__Task prompt__
For the data below, retype word for word the lines from the one containing "[396,294,524,310] được lập" through the one containing "[1137,1058,1157,1072] its ->"; drop the pictures.

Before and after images
--- START ---
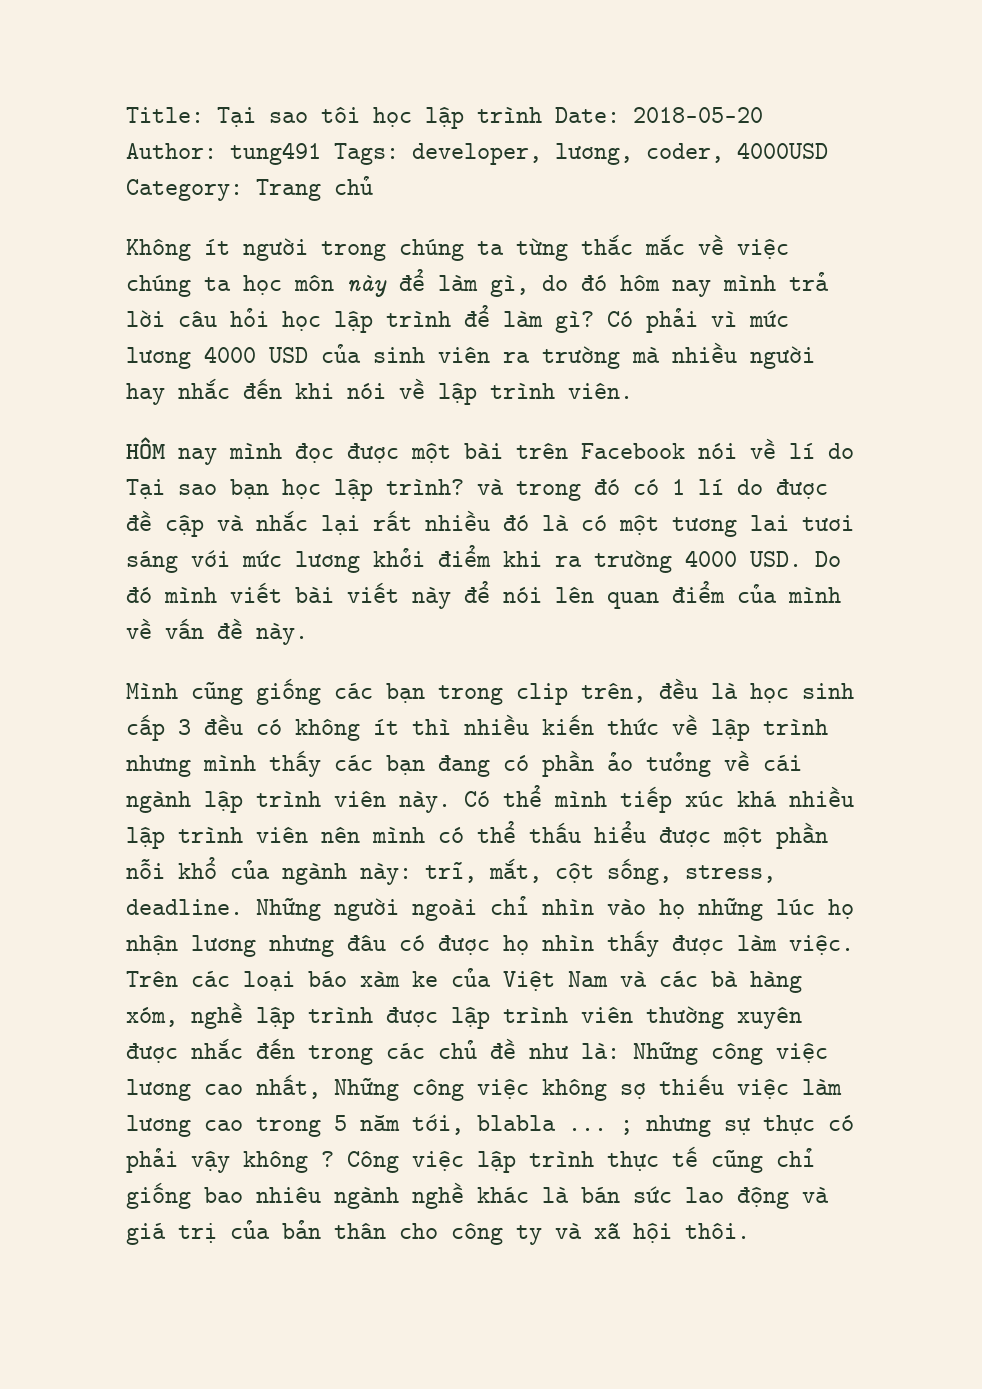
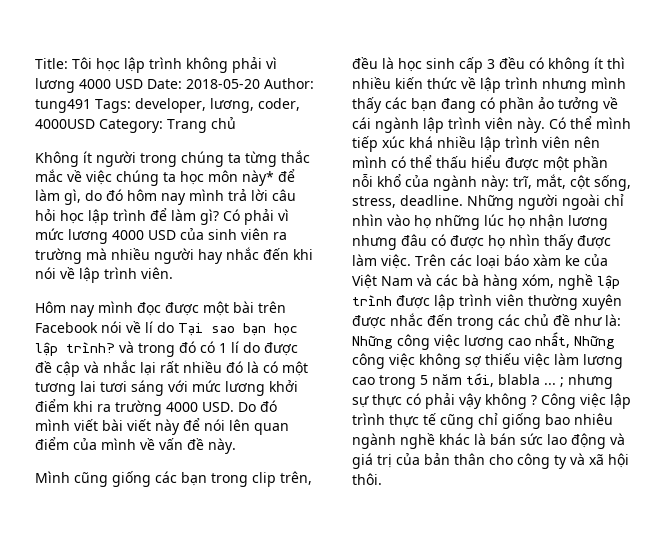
[217,106,542,129] Tại sao tôi học lập trình -> [72,57,277,73] [35,78,143,93] Tôi học lập trình không phải vì lương 4000 USD
[347,275,387,297] này -> [242,170,274,186] này*
[126,437,165,459] HÔM -> [35,301,66,313] Hôm

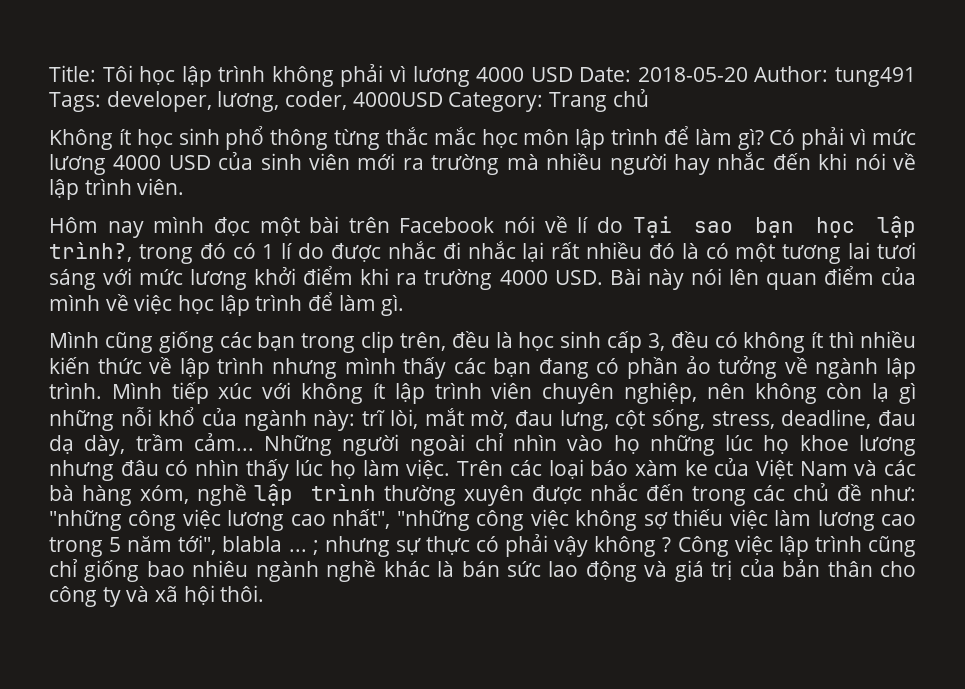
[96,150,310,167] [35,169,295,186] [35,189,296,205] [35,209,84,224] người trong chúng ta từng thắc mắc về việc chúng ta học môn này* để làm gì, do đó hôm nay mình trả lời câu hỏi học -> [136,126,570,150] học sinh phổ thông từng thắc mắc học môn
(269, 234) none -> [357,153,396,170] mới
[165,302,199,316] được -> (250, 226) none
[66,341,134,353] trình? và -> [49,242,132,262] trình?,
[35,361,99,377] đề cập và -> [387,241,461,259] nhắc đi
[238,400,277,412] [35,418,200,435] Do đó mình viết bài viết này để -> [609,268,684,290] Bài này
[159,438,236,454] vấn đề này. -> [134,292,405,316] việc học lập trình để làm gì.
[487,59,495,69] 3 -> [647,333,665,351] 3,
[352,117,371,129] cái -> (808, 365) none
[448,116,631,133] [352,136,600,152] [352,155,608,172] trình viên này. Có thể mình tiếp xúc khá nhiều lập trình viên nên mình có thể thấu hiểu được một phần -> [49,382,916,404] [49,410,114,431] trình. Mình tiếp xúc với không ít lập trình viên chuyên nghiệp, nên không còn lạ gì những
[513,174,631,191] [352,195,463,208] trĩ, mắt, cột sống, stress, deadline. -> [362,408,916,431] [49,433,254,456] trĩ lòi, mắt mờ, đau lưng, cột sống, stress, deadline, đau dạ dày, trầm cảm...
[529,214,564,229] nhận -> [799,435,849,451] khoe
[450,234,611,250] được họ nhìn thấy được -> [195,459,357,481] nhìn thấy lúc họ
[396,294,524,310] được lập trình viên -> (377, 492) none
[574,314,621,326] [352,335,393,349] như là: Những -> [870,485,917,501] [49,510,122,531] như: "những
[535,332,615,349] nhất, Những -> [332,509,470,531] nhất", "những
[466,373,494,387] tới, -> [178,535,217,555] tới",
[389,413,436,428] thực tế -> (862, 544) none

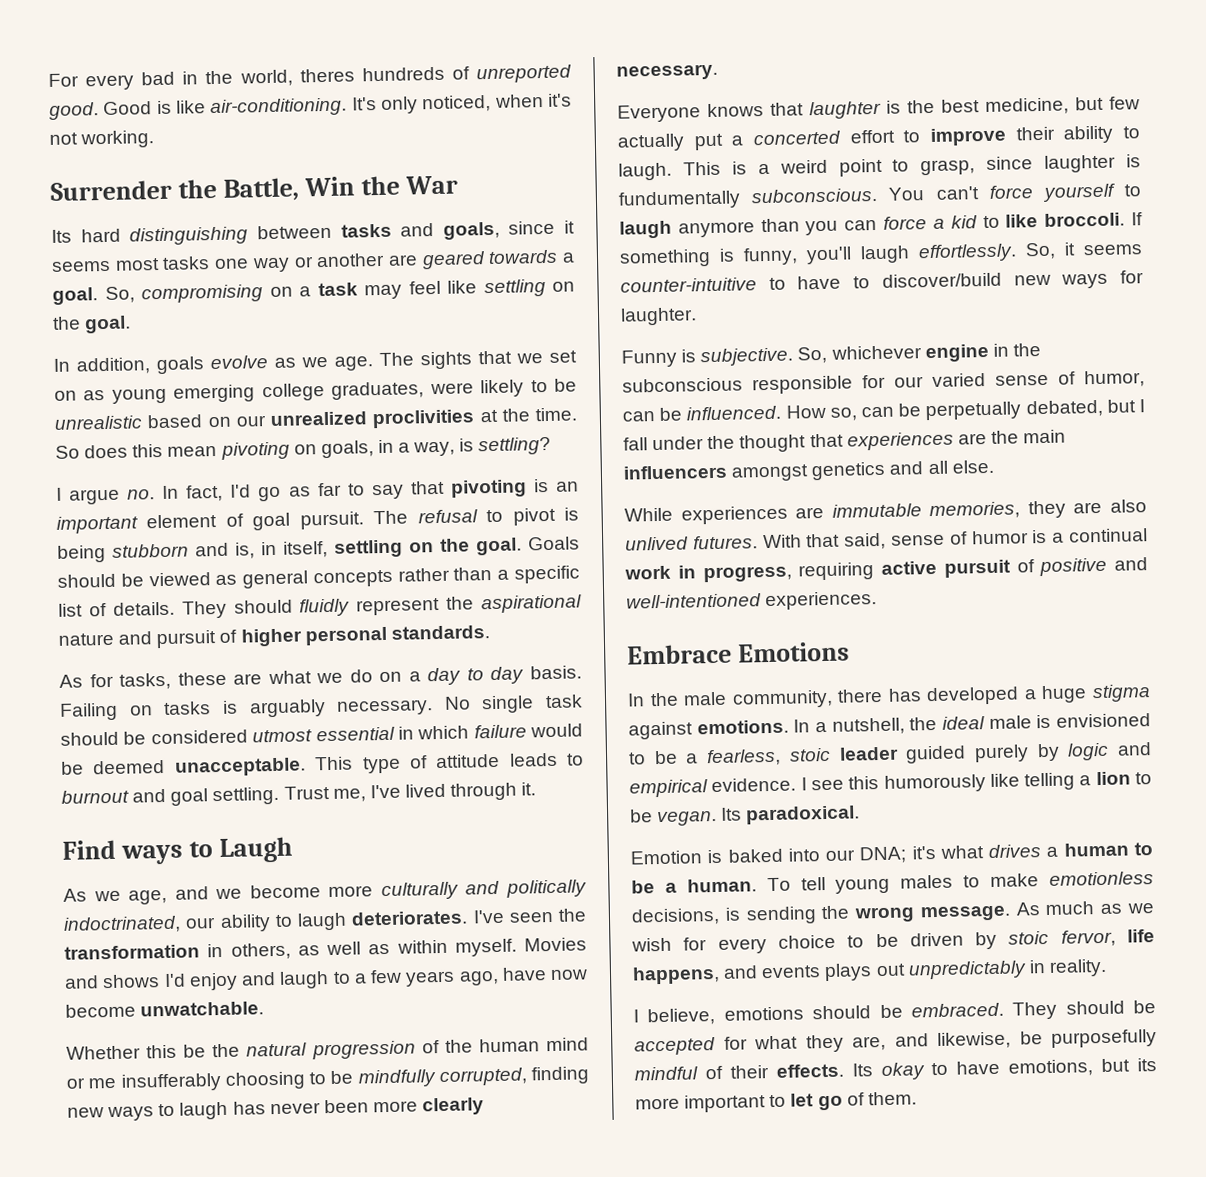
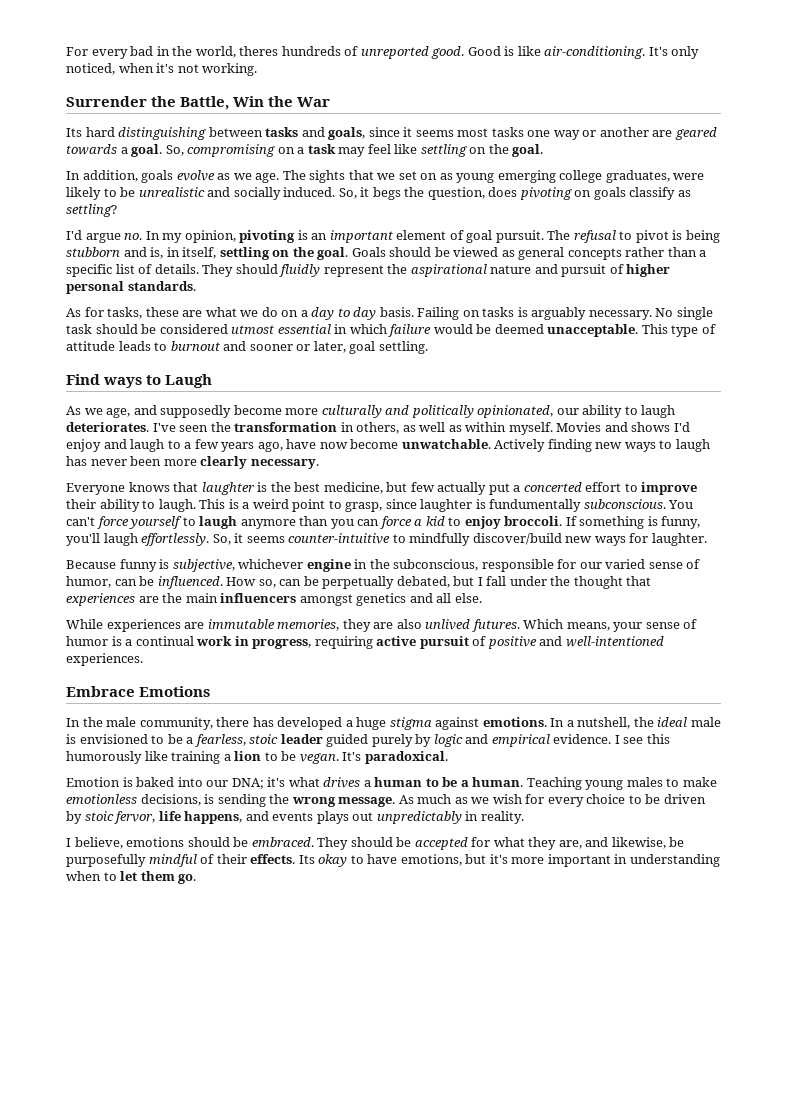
[147,407,577,429] [55,438,475,460] based on our unrealized proclivities at the time. So does this mean pivoting on goals, in a way, is -> [207,187,691,200] and socially induced. So, it begs the question, does pivoting on goals classify as
[56,487,62,501] I -> [66,230,82,240] I'd
[186,480,445,502] fact, I'd go as far to say that -> [162,230,236,243] my opinion,
(167, 795) none -> [249,341,346,353] sooner or later,
[283,782,537,802] Trust me, I've lived through it. -> (428, 347) none
[215,888,243,900] we -> [160,405,232,418] supposedly
[63,915,181,934] indoctrinated, -> [477,405,554,418] opinionated,
[66,1037,589,1060] [66,1067,527,1092] // Whether this be the natural progression of the human mind or me insufferably choosing to be mindfully corrupted, -> [494,439,546,452] Actively
[1005,214,1039,228] like -> [464,516,501,529] enjoy
[797,275,871,290] have to -> [409,533,471,546] mindfully
[621,346,828,368] Funny is subjective. So, -> [66,559,235,572] Because funny is subjective,
[622,377,743,393] subconscious -> [393,559,479,571] subconscious,
[762,532,887,550] With that said, -> [523,619,643,632] Which means, your
[1024,772,1076,791] telling -> [171,751,221,764] training
[721,807,743,821] Its -> [342,752,362,761] It's
[766,877,826,892] To tell -> [526,777,582,790] Teaching
[1137,1058,1157,1072] its -> [489,854,508,864] it's
[769,1091,917,1111] to let go of them. -> [614,854,720,867] [66,871,197,884] in understanding when to let them go.

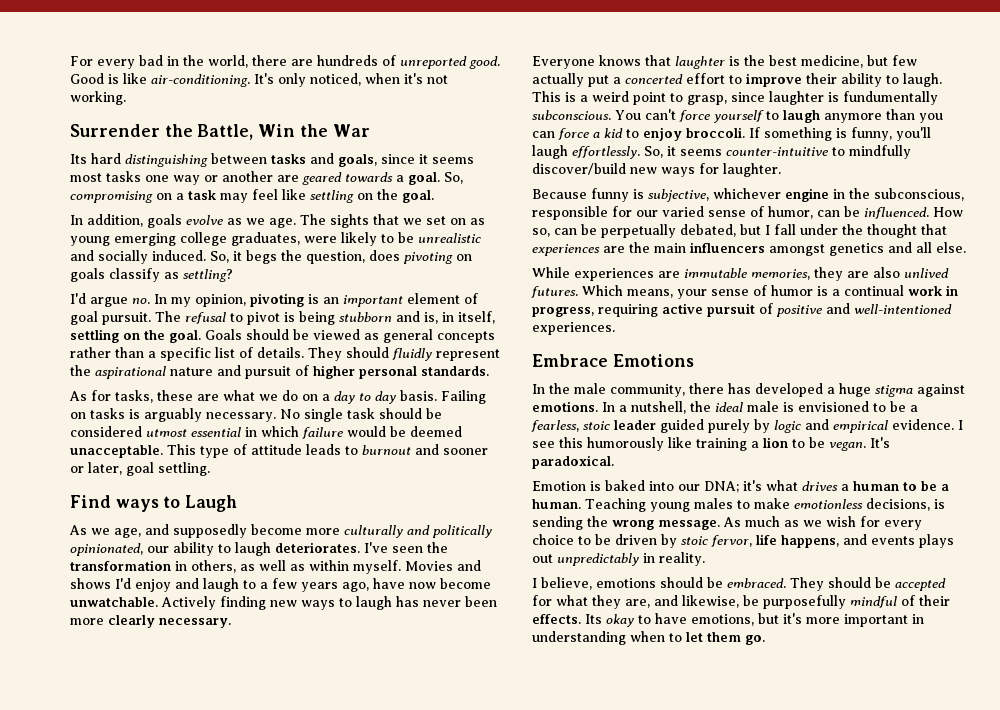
[239,46,279,56] theres -> [252,55,313,66] there are

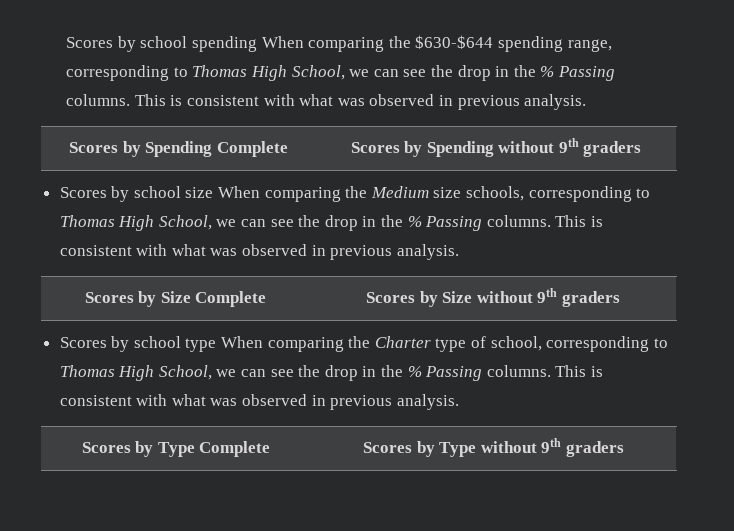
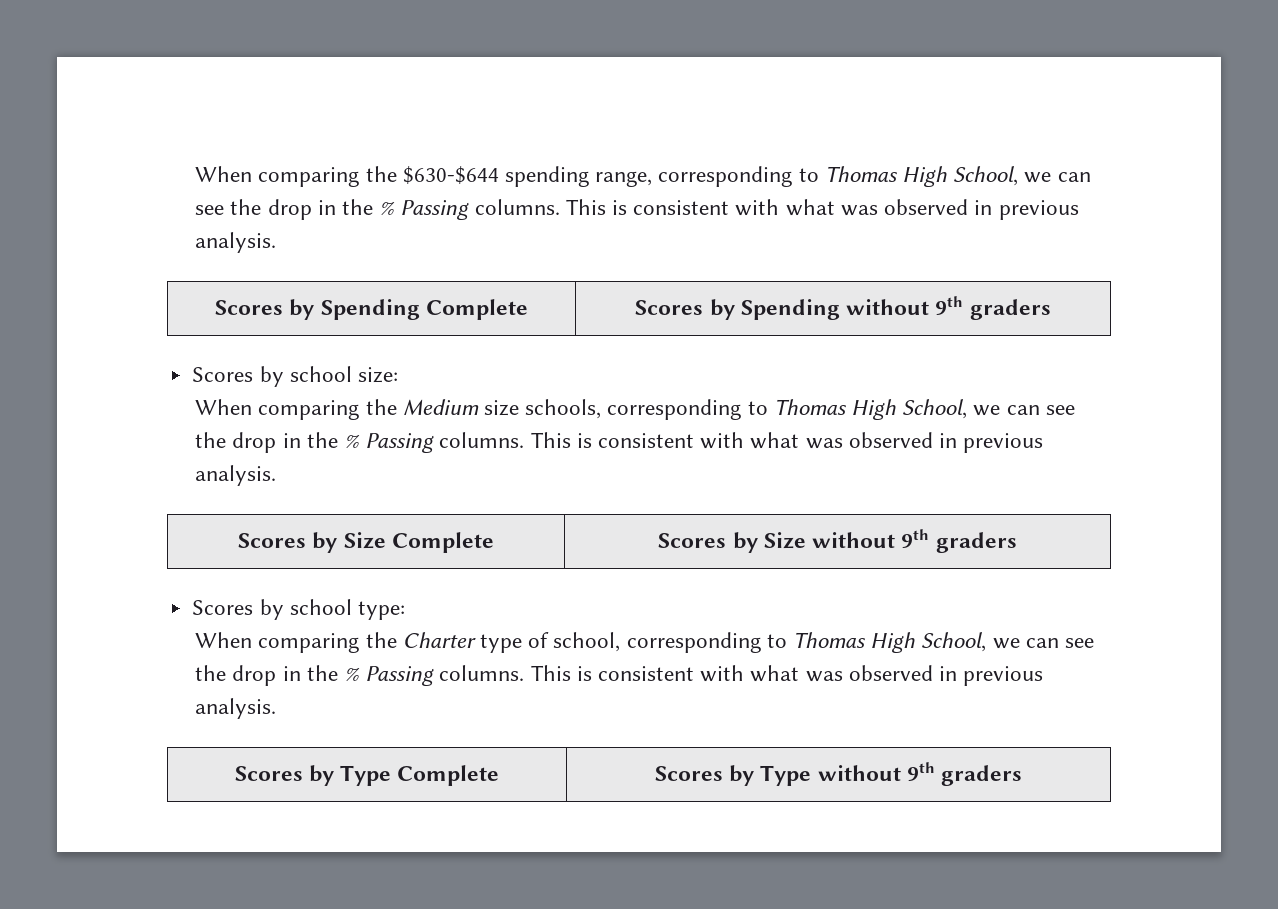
[66,36,257,52] Scores by school spending -> (195, 174) none
[185,187,214,198] size -> [357,367,398,383] size: //
[185,338,217,352] type -> [357,601,405,620] type: //

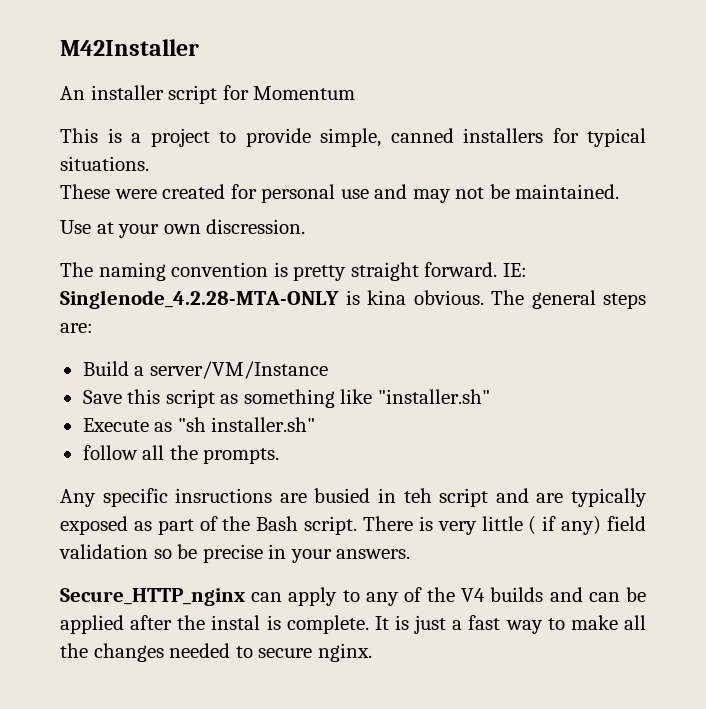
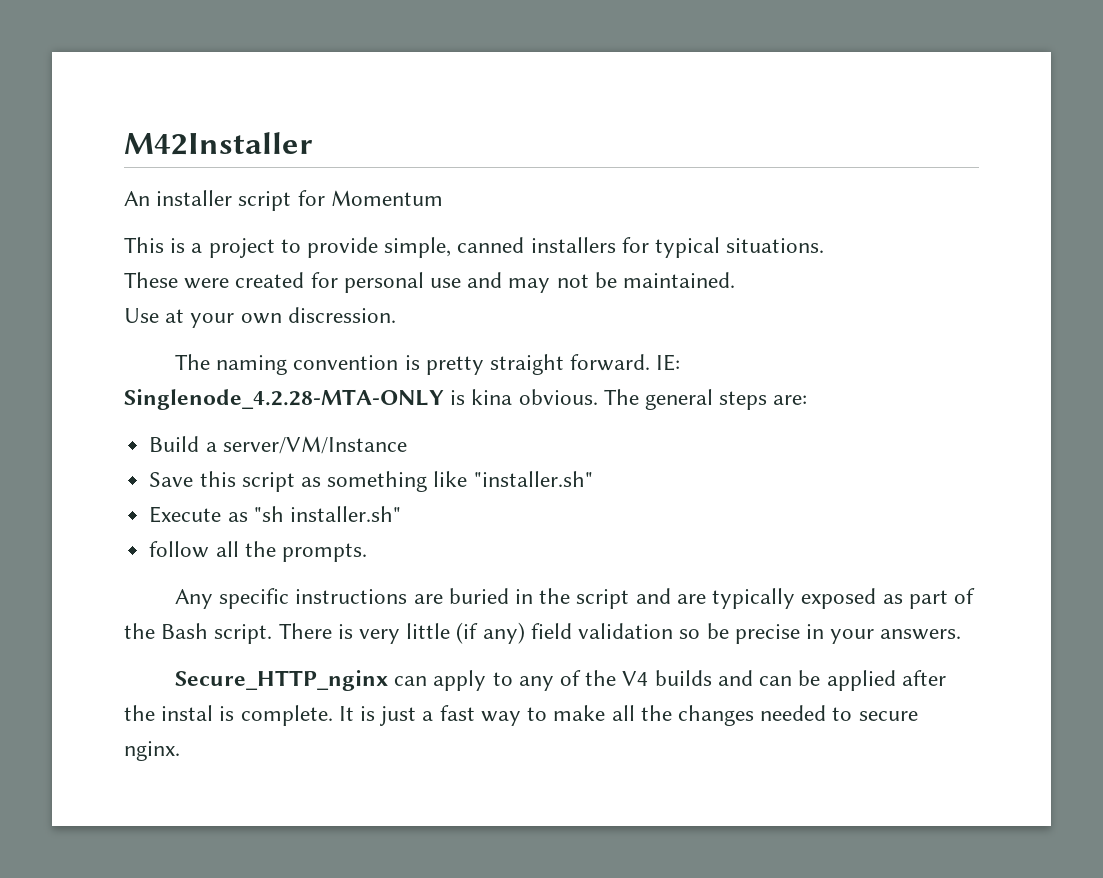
[175,488,432,503] insructions are busied in teh -> [295,588,571,604] instructions are buried in the
[528,516,557,535] ( if -> [456,622,479,644] (if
--- END ---
__Solution for this exercise__
[396,294,524,310] được lập trình viên -> (377, 492) none
[574,314,621,326] [352,335,393,349] như là: Những -> [870,485,917,501] [49,510,122,531] như: "những
[535,332,615,349] nhất, Những -> [332,509,470,531] nhất", "những
[466,373,494,387] tới, -> [178,535,217,555] tới",
[389,413,436,428] thực tế -> (862, 544) none

[147,407,577,429] [55,438,475,460] based on our unrealized proclivities at the time. So does this mean pivoting on goals, in a way, is -> [207,187,691,200] and socially induced. So, it begs the question, does pivoting on goals classify as
[56,487,62,501] I -> [66,230,82,240] I'd
[186,480,445,502] fact, I'd go as far to say that -> [162,230,236,243] my opinion,
(167, 795) none -> [249,341,346,353] sooner or later,
[283,782,537,802] Trust me, I've lived through it. -> (428, 347) none
[215,888,243,900] we -> [160,405,232,418] supposedly
[63,915,181,934] indoctrinated, -> [477,405,554,418] opinionated,
[66,1037,589,1060] [66,1067,527,1092] // Whether this be the natural progression of the human mind or me insufferably choosing to be mindfully corrupted, -> [494,439,546,452] Actively
[1005,214,1039,228] like -> [464,516,501,529] enjoy
[797,275,871,290] have to -> [409,533,471,546] mindfully
[621,346,828,368] Funny is subjective. So, -> [66,559,235,572] Because funny is subjective,
[622,377,743,393] subconscious -> [393,559,479,571] subconscious,
[762,532,887,550] With that said, -> [523,619,643,632] Which means, your
[1024,772,1076,791] telling -> [171,751,221,764] training
[721,807,743,821] Its -> [342,752,362,761] It's
[766,877,826,892] To tell -> [526,777,582,790] Teaching
[1137,1058,1157,1072] its -> [489,854,508,864] it's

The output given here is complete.